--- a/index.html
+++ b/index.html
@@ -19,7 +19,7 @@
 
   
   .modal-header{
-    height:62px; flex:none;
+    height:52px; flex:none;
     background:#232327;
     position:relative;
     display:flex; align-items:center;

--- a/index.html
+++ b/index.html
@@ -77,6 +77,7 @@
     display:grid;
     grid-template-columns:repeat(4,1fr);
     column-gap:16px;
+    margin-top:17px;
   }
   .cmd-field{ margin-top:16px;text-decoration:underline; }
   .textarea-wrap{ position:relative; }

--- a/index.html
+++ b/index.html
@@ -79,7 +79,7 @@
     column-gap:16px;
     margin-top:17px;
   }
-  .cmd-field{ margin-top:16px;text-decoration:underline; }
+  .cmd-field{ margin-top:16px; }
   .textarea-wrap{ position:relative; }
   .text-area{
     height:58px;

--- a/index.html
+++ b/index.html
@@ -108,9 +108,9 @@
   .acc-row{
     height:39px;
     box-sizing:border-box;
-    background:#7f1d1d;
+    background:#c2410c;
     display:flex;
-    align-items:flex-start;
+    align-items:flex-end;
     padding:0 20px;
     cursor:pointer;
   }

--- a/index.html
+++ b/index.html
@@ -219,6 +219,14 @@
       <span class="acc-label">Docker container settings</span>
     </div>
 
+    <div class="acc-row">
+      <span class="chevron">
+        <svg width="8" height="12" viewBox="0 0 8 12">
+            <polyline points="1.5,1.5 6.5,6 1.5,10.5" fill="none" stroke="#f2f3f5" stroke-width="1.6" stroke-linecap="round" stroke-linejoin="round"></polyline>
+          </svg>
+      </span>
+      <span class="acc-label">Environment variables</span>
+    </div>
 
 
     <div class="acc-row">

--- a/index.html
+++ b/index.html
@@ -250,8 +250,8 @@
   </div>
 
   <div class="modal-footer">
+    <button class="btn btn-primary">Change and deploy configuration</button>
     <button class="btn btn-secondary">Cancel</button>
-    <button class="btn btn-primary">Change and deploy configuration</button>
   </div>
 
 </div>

——

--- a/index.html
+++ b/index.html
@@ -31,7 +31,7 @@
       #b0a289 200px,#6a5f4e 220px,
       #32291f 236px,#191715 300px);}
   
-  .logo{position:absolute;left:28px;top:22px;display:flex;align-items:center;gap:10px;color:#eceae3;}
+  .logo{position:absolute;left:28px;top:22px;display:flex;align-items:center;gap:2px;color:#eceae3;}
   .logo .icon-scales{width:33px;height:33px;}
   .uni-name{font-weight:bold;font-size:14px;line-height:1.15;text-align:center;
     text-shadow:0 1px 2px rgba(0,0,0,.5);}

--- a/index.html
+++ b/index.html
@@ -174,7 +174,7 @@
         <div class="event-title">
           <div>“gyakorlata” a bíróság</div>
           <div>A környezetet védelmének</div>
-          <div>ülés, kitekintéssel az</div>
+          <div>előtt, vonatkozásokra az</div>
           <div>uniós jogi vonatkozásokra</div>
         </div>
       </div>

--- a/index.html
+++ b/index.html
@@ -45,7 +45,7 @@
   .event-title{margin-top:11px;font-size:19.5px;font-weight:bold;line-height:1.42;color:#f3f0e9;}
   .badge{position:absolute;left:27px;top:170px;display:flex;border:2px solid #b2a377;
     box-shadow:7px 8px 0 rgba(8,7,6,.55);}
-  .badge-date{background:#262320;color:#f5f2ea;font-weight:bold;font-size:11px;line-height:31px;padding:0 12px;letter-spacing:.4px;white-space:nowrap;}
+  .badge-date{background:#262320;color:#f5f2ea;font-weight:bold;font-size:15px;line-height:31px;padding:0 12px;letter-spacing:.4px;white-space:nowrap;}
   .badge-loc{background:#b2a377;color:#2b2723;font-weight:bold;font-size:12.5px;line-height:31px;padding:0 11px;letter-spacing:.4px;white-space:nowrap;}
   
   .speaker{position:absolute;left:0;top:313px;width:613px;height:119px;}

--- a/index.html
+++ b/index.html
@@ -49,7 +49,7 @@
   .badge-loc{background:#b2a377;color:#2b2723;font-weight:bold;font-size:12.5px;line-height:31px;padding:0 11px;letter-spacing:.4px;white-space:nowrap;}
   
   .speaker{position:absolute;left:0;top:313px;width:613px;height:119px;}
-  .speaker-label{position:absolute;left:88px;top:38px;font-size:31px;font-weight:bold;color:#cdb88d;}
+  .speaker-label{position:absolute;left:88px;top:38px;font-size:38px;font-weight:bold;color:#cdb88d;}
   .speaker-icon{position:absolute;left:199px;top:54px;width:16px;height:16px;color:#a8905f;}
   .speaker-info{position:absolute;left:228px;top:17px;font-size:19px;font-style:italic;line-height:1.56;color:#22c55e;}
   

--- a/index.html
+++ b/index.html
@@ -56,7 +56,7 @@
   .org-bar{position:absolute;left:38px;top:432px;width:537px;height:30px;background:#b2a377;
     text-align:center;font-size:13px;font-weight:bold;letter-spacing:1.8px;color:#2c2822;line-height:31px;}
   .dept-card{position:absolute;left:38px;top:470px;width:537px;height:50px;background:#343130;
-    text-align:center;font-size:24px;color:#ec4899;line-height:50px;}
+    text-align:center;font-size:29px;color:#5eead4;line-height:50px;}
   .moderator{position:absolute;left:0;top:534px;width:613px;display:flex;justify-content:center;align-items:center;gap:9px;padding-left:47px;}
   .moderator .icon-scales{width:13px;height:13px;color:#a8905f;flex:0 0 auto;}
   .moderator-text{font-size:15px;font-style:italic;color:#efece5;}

——

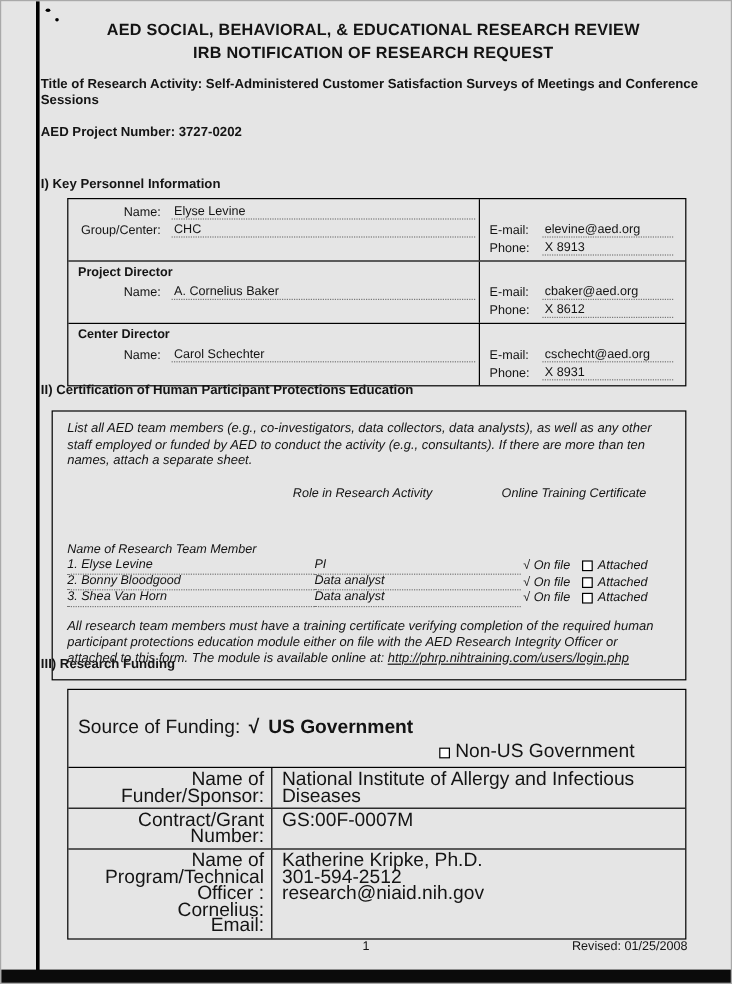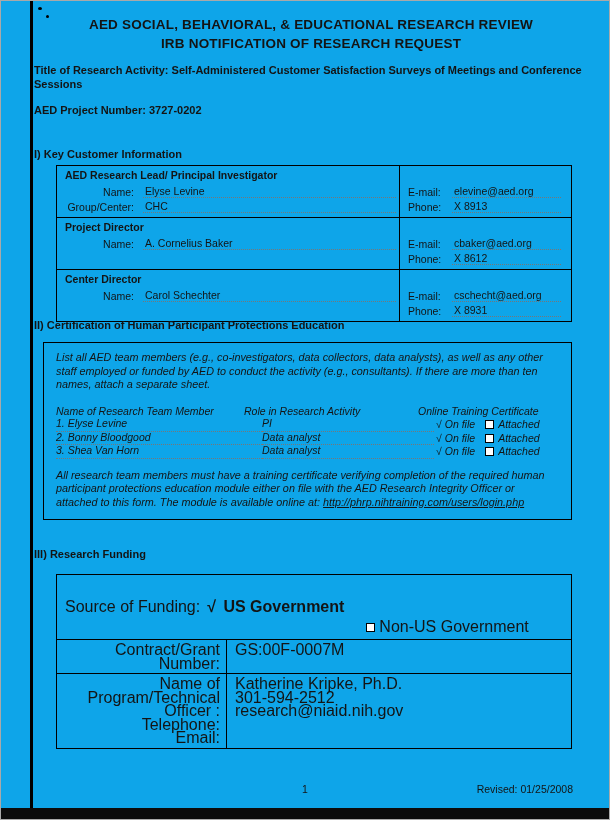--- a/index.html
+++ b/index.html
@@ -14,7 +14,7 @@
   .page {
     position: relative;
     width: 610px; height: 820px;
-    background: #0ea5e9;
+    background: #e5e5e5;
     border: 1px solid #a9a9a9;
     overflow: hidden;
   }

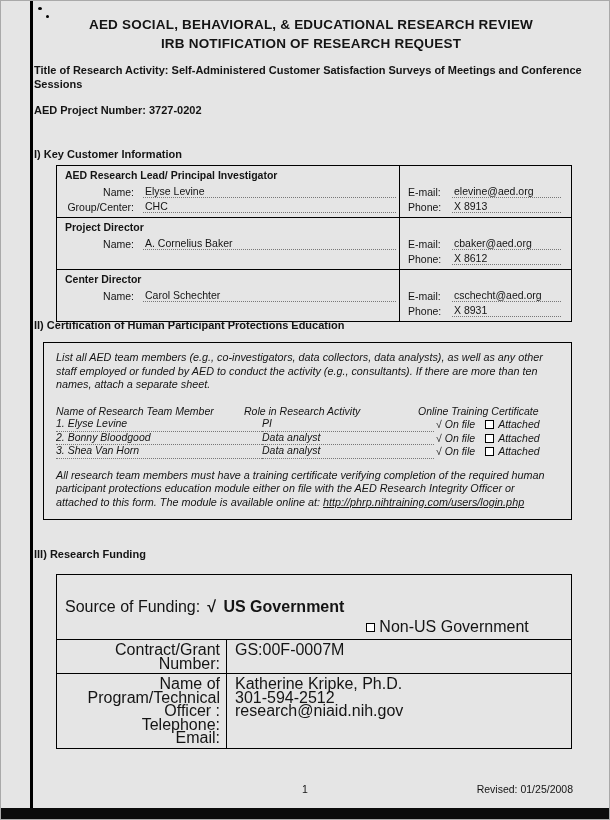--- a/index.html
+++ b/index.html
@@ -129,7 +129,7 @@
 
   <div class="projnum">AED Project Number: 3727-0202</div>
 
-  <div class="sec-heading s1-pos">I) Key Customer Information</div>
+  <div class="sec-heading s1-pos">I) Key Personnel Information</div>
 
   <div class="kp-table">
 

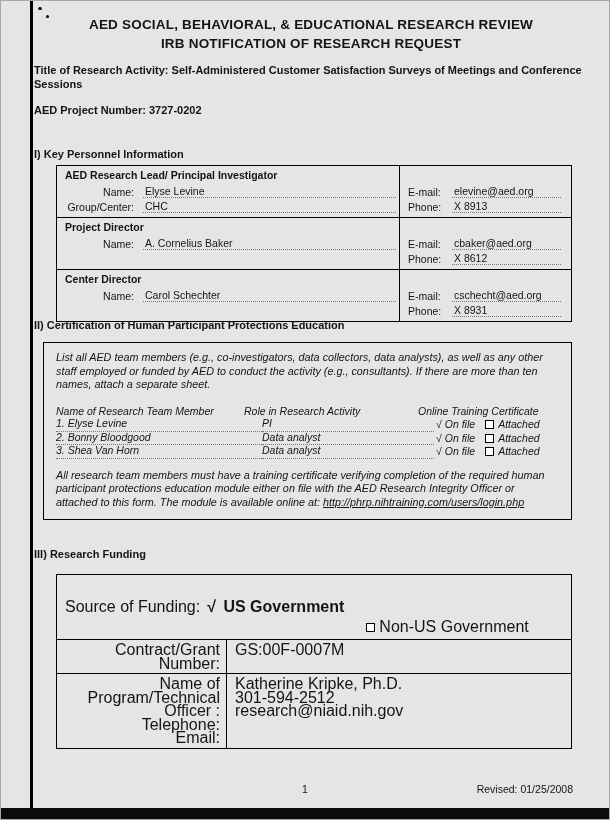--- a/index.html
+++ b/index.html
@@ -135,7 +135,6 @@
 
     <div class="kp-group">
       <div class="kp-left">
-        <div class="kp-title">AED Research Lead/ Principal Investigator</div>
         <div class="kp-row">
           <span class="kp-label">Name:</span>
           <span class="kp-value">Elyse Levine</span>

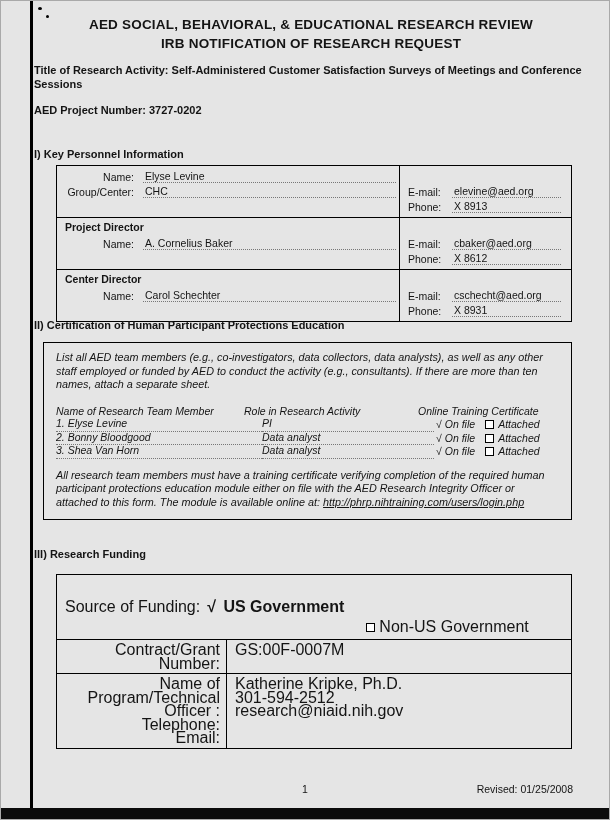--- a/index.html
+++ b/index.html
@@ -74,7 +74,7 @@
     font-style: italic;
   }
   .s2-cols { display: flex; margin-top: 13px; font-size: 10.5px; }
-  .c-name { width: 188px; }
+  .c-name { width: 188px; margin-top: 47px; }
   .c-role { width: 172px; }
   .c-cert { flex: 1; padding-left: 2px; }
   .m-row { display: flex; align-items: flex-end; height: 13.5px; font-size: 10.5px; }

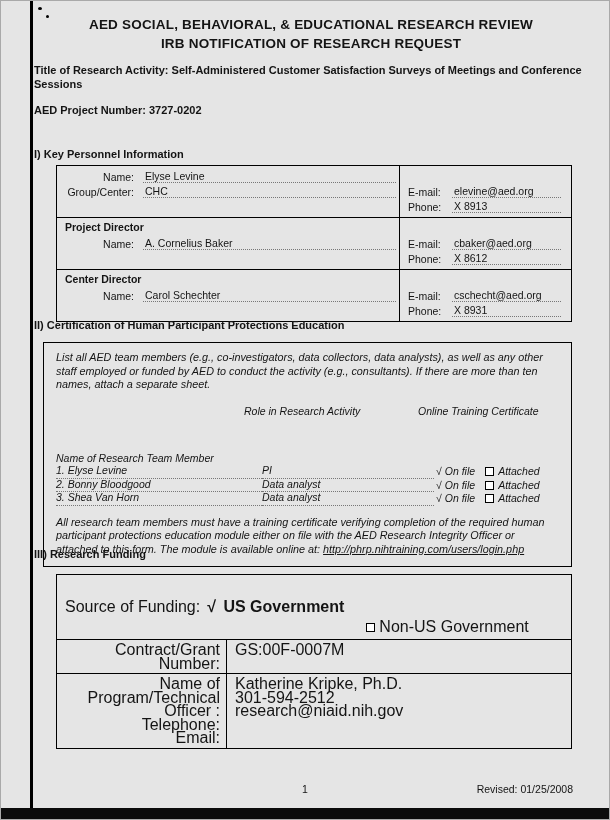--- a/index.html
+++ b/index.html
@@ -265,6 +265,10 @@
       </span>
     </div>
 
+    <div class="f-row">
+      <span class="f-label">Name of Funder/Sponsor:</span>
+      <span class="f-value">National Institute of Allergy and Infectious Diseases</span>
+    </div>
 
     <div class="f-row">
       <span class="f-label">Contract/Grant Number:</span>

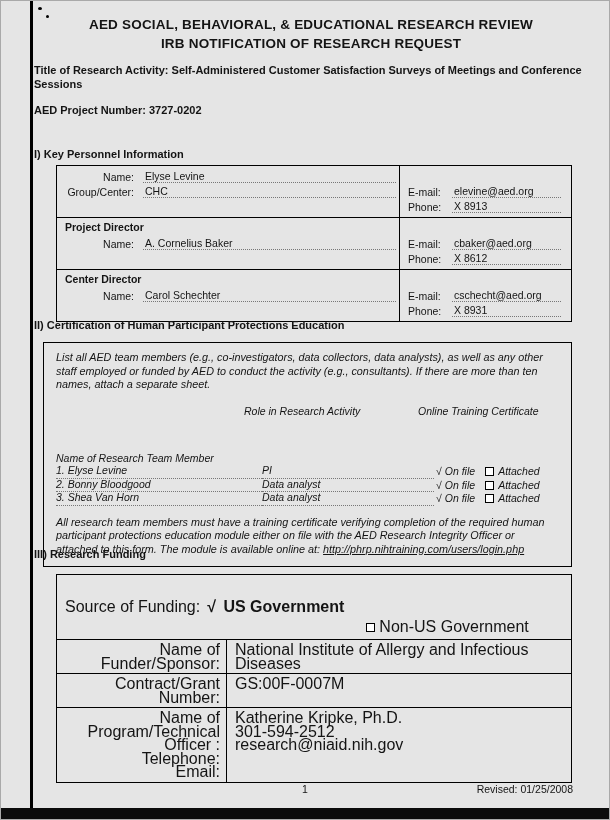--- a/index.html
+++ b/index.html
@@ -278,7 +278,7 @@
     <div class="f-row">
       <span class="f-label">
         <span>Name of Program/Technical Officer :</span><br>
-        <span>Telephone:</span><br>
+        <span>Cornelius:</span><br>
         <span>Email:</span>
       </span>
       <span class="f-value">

——

Which lines of the data contain the string "weight"? Copy each one.

* THE ANSWER:
   .uni-name{font-weight:bold;font-size:14px;line-height:1.15;text-align:center;
   .event-title{margin-top:11px;font-size:19.5px;font-weight:bold;line-height:1.42;color:#f3f0e9;}
-  .badge-date{background:#262320;color:#f5f2ea;font-weight:bold;font-size:11px;line-height:31px;padding:0 12px;letter-spacing:.4px;white-space:nowrap;}
+  .badge-date{background:#262320;color:#f5f2ea;font-weight:bold;font-size:15px;line-height:31px;padding:0 12px;letter-spacing:.4px;white-space:nowrap;}
   .badge-loc{background:#b2a377;color:#2b2723;font-weight:bold;font-size:12.5px;line-height:31px;padding:0 11px;letter-spacing:.4px;white-space:nowrap;}
   .badge-loc{background:#b2a377;color:#2b2723;font-weight:bold;font-size:12.5px;line-height:31px;padding:0 11px;letter-spacing:.4px;white-space:nowrap;}
-  .speaker-label{position:absolute;left:88px;top:38px;font-size:31px;font-weight:bold;color:#cdb88d;}
+  .speaker-label{position:absolute;left:88px;top:38px;font-size:38px;font-weight:bold;color:#cdb88d;}
     text-align:center;font-size:13px;font-weight:bold;letter-spacing:1.8px;color:#2c2822;line-height:31px;}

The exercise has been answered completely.